MATERIAL SHOWN below:

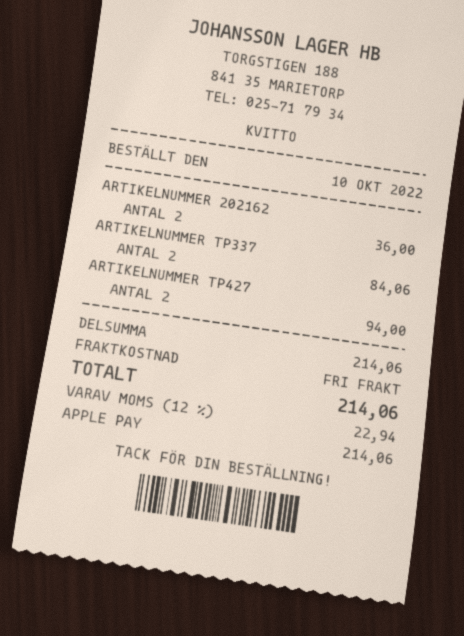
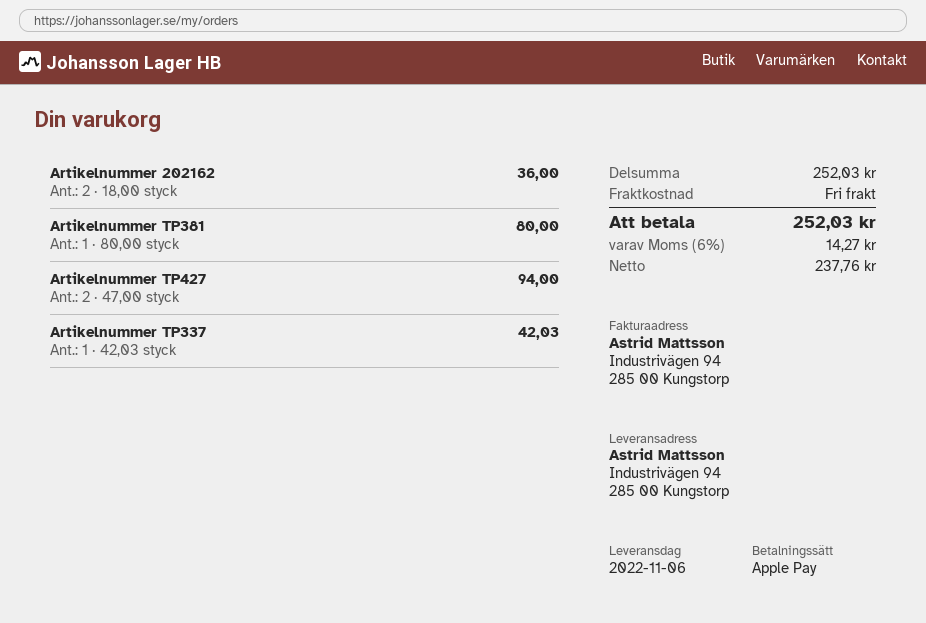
ARTIKELNUMMER TP337: 2 for 84.06 -> 1 for 42.03
Artikelnummer TP381: none -> 1 for 80.00
subtotal: 214.06 -> 252.03
tax: 12% = 22.94 -> 6% = 14.27
total: 214.06 -> 252.03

End of MATERIAL SHOWN.

### WORK REQUEST:
Leave out the images and copy every record above exactly.

### RESPONSE TO THIS TASK:
ARTIKELNUMMER TP337: 2 for 84.06 -> 1 for 42.03
Artikelnummer TP381: none -> 1 for 80.00
subtotal: 214.06 -> 252.03
tax: 12% = 22.94 -> 6% = 14.27
total: 214.06 -> 252.03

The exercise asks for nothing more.